(GIVEN RECORDS begins)

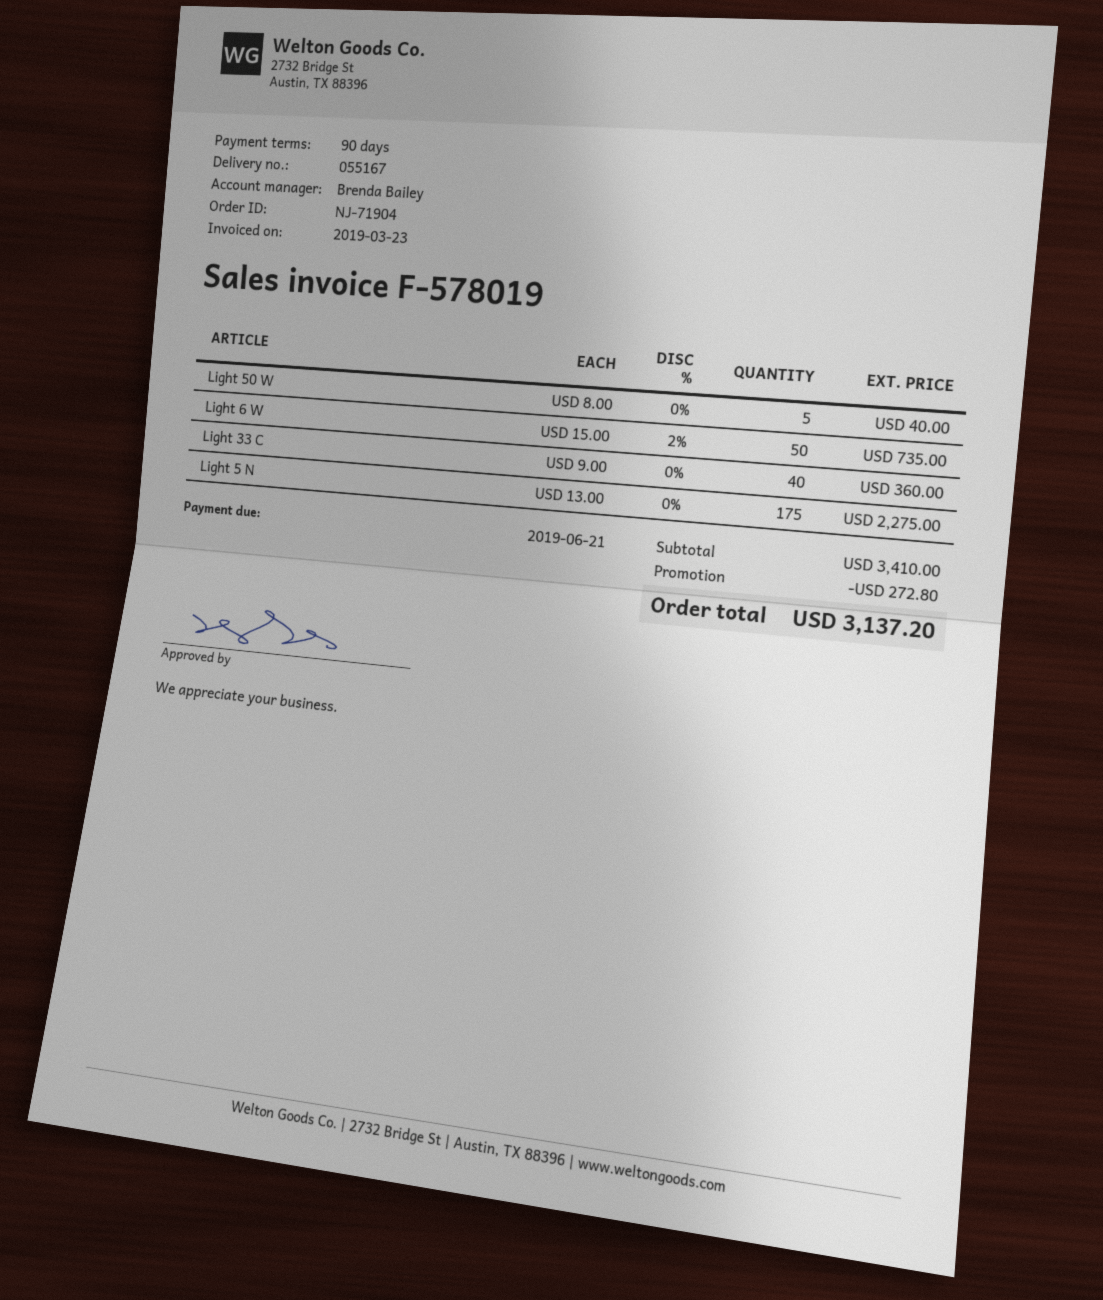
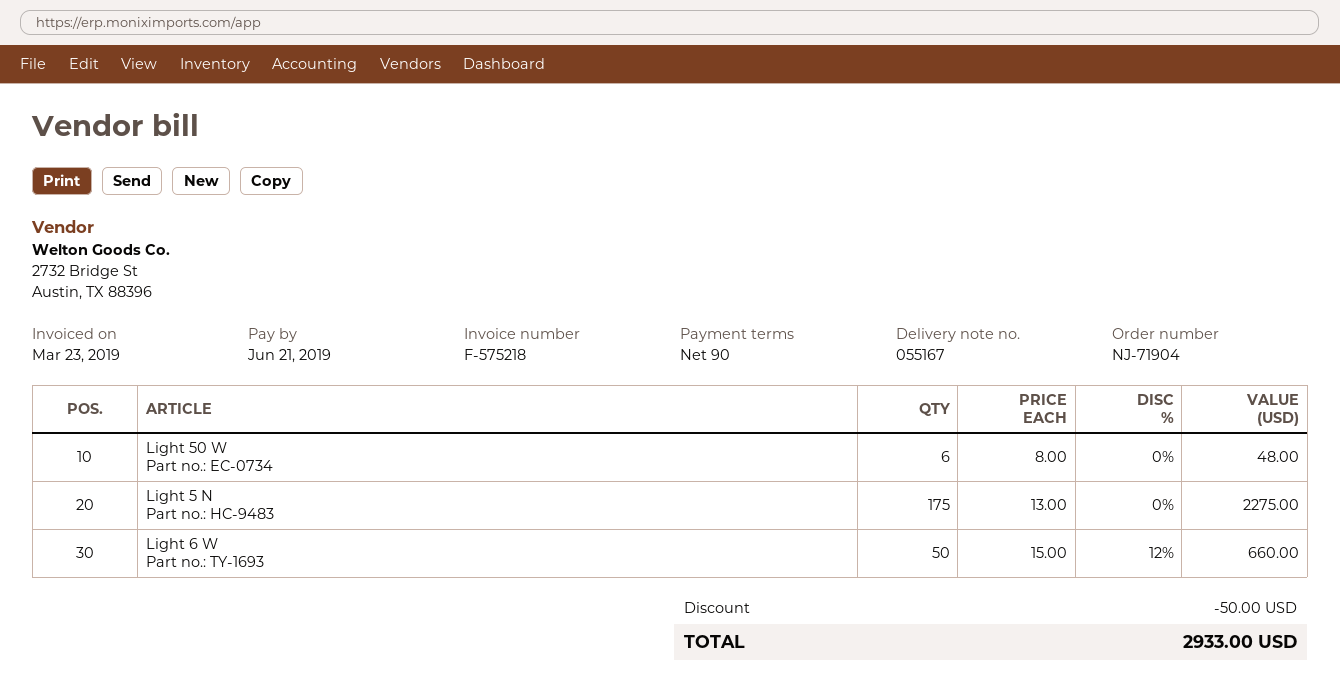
invoice number: F-578019 -> F-575218
Light 50 W: 5 x 8.00 = 40.00 -> 6 x 8.00 = 48.00
Light 6 W: 50 x 15.00 - 2% = 735.00 -> 50 x 15.00 - 12% = 660.00
Light 33 C: 40 x 9.00 = 360.00 -> none
discount: 272.80 -> 50.00
total: 3137.20 -> 2933.00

(GIVEN RECORDS ends)

# REQUIREMENT:
Could the entries be output exactly as written, but without their images?

# OUTPUT OF THE EXERCISE:
invoice number: F-578019 -> F-575218
Light 50 W: 5 x 8.00 = 40.00 -> 6 x 8.00 = 48.00
Light 6 W: 50 x 15.00 - 2% = 735.00 -> 50 x 15.00 - 12% = 660.00
Light 33 C: 40 x 9.00 = 360.00 -> none
discount: 272.80 -> 50.00
total: 3137.20 -> 2933.00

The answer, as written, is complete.